* What the exercise asks: If a line of the records contains the string "bottom", copy it out.

╭─ Study material

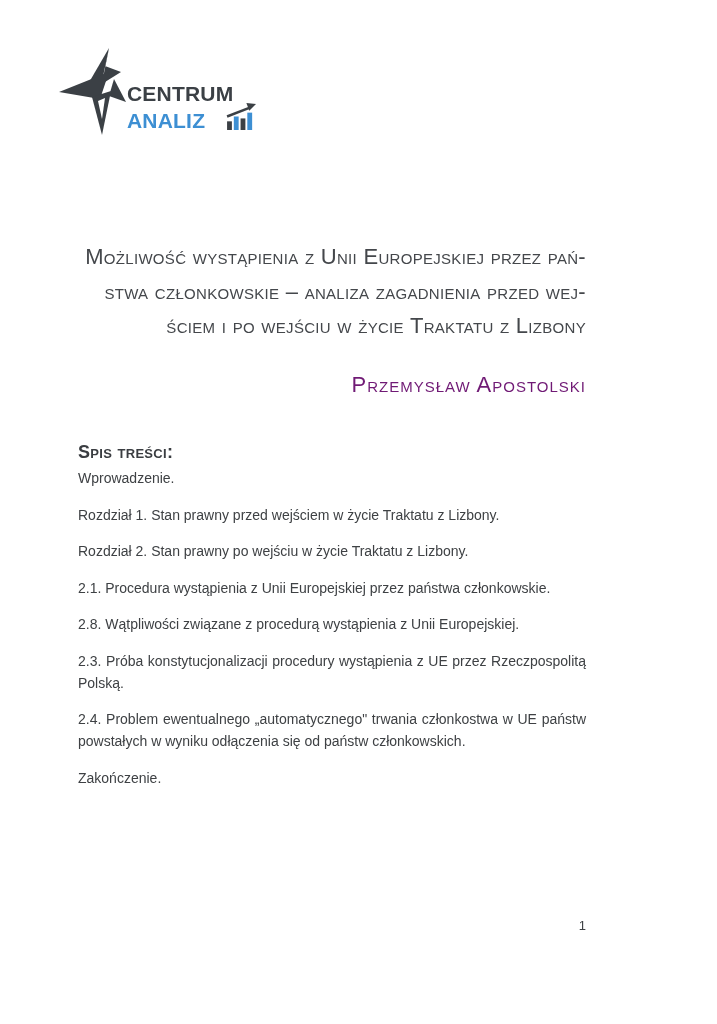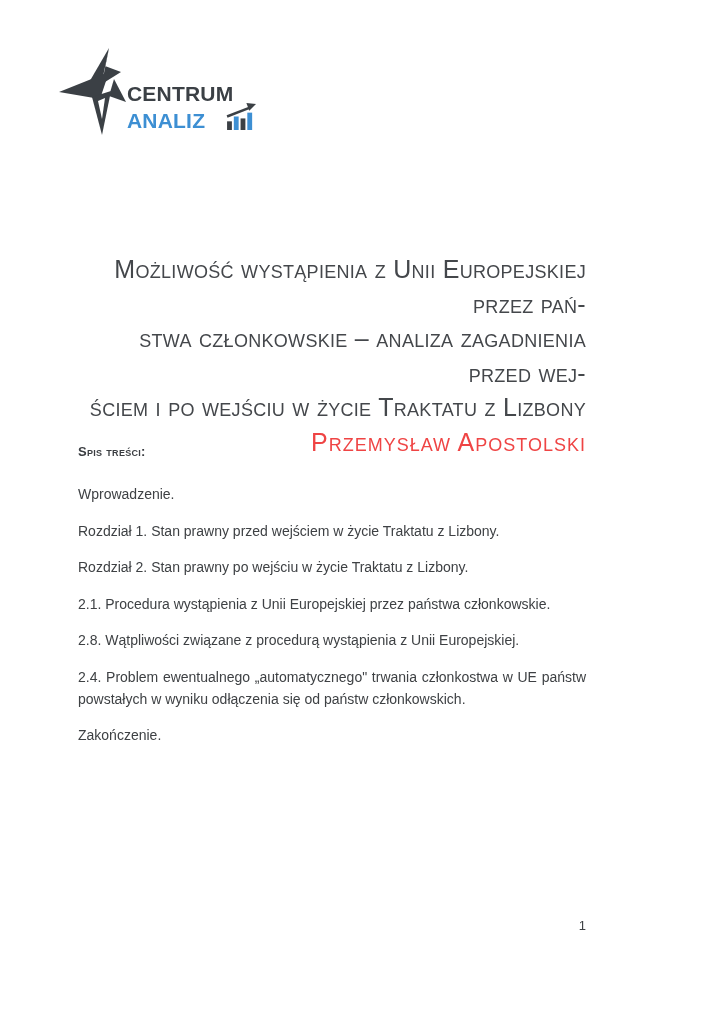--- a/index.html
+++ b/index.html
@@ -23,45 +23,46 @@
     position: absolute; left: 127px; top: 84px;
     line-height: 19px; font-weight: bold;
     letter-spacing: 0.2px; font-size: 21px;
   }
   .logo-line1 { color: #3b4045; }
   .logo-line2 { color: #3d8fd3; display: flex; align-items: flex-end; gap: 15px; }
   .chart-icon { margin-left: 6px; margin-bottom: 0px; }
 
   
   .title-block {
-    position: absolute; left: 78px; top: 252px; width: 508px;
+    position: absolute; left: 78px; top: 240px; width: 508px;
     text-align: right;
-    font-size: 25px; line-height: 34.6px;
+    font-size: 22px; line-height: 34.6px;
     font-variant: small-caps;
     letter-spacing: 0.3px;
     color: #44474b;
   }
   .title-line { display: block; }
   .author-line {
     display: block;
-    color: #ef4444;
+    color: #701a75;
     letter-spacing: 1px;
+    margin-top: 24px;
   }
 
   
   .toc {
     position: absolute; left: 78px; top: 441px; width: 508px;
     font-size: 14px; line-height: 22px; color: #3e4144;
   }
   .toc-heading {
     font-weight: bold;
     font-variant: small-caps;
-    font-size: 13px;
+    font-size: 18px;
     color: #3a3d41;
-    margin-bottom: 20px;
+    margin-bottom: 4px;
     letter-spacing: 0.3px;
   }
   .toc-item { margin: 0 0 14.5px 0; }
   .ln { display: block; }
   .jfull { text-align: justify; text-align-last: justify; }
 
   
   .page-number {
     position: absolute; top: 918px; right: 131px;
     font-size: 13px; color: #3e4144; line-height: 16px;
@@ -117,20 +118,24 @@
     <p class="toc-item">
       <span class="ln">Rozdział 2. Stan prawny po wejściu w życie Traktatu z Lizbony.</span>
     </p>
     <p class="toc-item">
       <span class="ln">2.1. Procedura wystąpienia z Unii Europejskiej przez państwa członkowskie.</span>
     </p>
     <p class="toc-item">
       <span class="ln">2.8. Wątpliwości związane z procedurą wystąpienia z Unii Europejskiej.</span>
     </p>
     <p class="toc-item">
+      <span class="ln jfull">2.3. Próba konstytucjonalizacji procedury wystąpienia z UE przez Rzeczpospolitą</span>
+      <span class="ln">Polską.</span>
+    </p>
+    <p class="toc-item">
       <span class="ln jfull">2.4. Problem ewentualnego „automatycznego" trwania członkostwa w UE państw</span>
       <span class="ln">powstałych w wyniku odłączenia się od państw członkowskich.</span>
     </p>
     <p class="toc-item">
       <span class="ln">Zakończenie.</span>
     </p>
   </div>
 
   <div class="page-number">1</div>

╰─

* Written response:
   .chart-icon { margin-left: 6px; margin-bottom: 0px; }
-    margin-bottom: 20px;
+    margin-bottom: 4px;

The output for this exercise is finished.